Robert K. Thomas (BYU)
Robert K. Thomas (1918–1998) was a professor of English at Brigham Young University (BYU) as well as the founder of BYU's honors program and later the academic vice president of BYU.
Thomas studied at Reed College in Oregon. It was here he saw the benefits of a small college with close interaction between students and faculty. Thomas went on to receive an M.A. from the University of Oregon and a Ph.D. in English from Columbia University. He joined the BYU faculty in 1951.

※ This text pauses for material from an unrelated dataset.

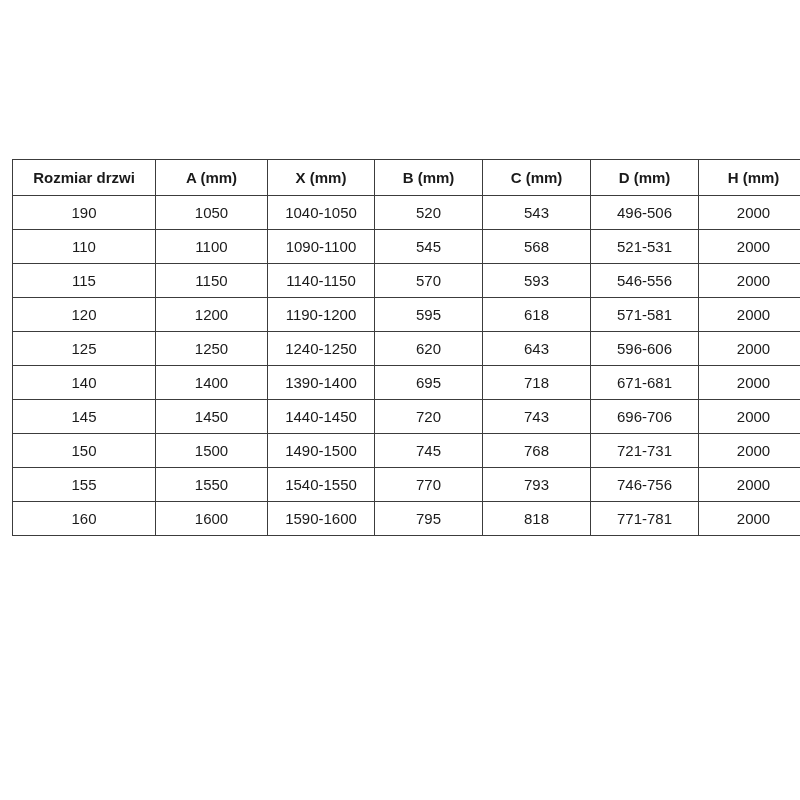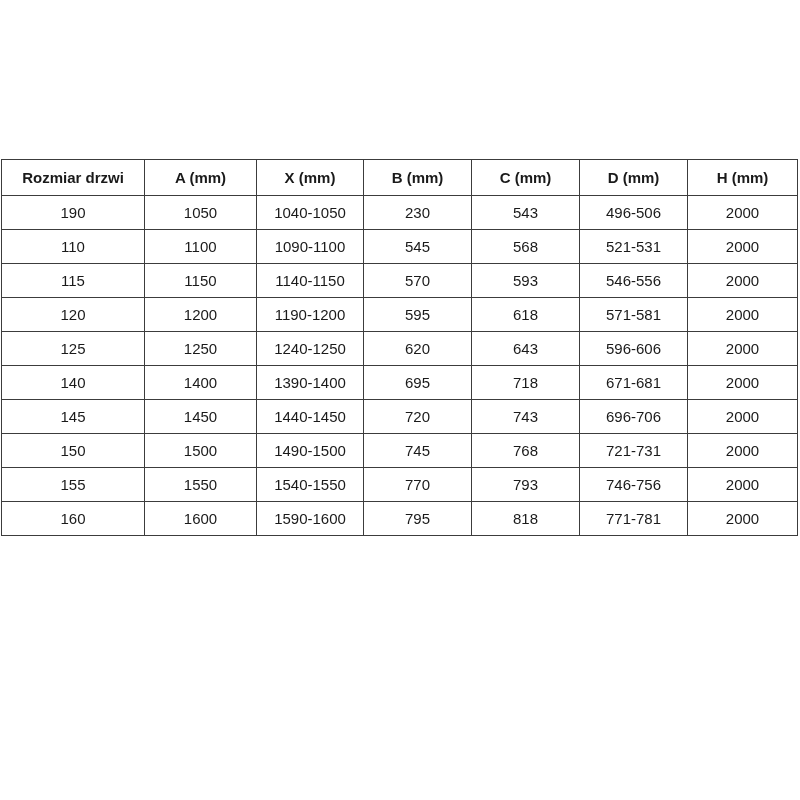"Rozmiar drzwi" .page { padding-left: 1px -> 12px }
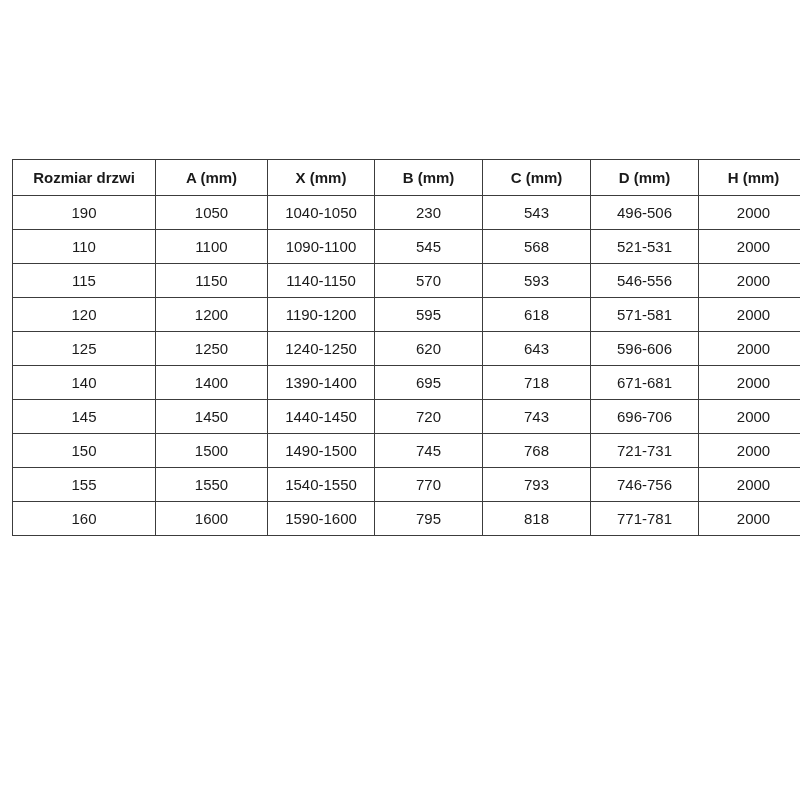"230" td { text: 230 -> 520 }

After joining the BYU faculty Thomas convinced Ernest L. Wilkinson and other administrators to form the honors program. When the honors program was formed in 1959 he was appointed its director. In 1963 Richard D. Poll was appointed the associate director to assist Thomas. In 1965 Richard L. Bushman became a second associate director. Thomas ended his term as head of BYU's honors program in 1967 when he became academic vice president. Thomas retired from BYU in 1983. Among students who Thomas had a significant influence on while at BYU were John W. Welch, Allen E. Bergin, and Madison U. Sowell. The story of the BYU honors program and the role of Robert Thomas in founding it is recounted in detail by Kristine Hansen in A History of the Brigham Young University Honors Program: The First Fifty Years (BYU Press, 2012).
Thomas was a literary critic. His article, published in 1972, A Literary Analysis of the Book of Mormon (published in a book edited by Charles D. Tate and Truman G. Madsen) was the first significant published work to engage in literary analysis of the Book of Mormon instead of debating its origins.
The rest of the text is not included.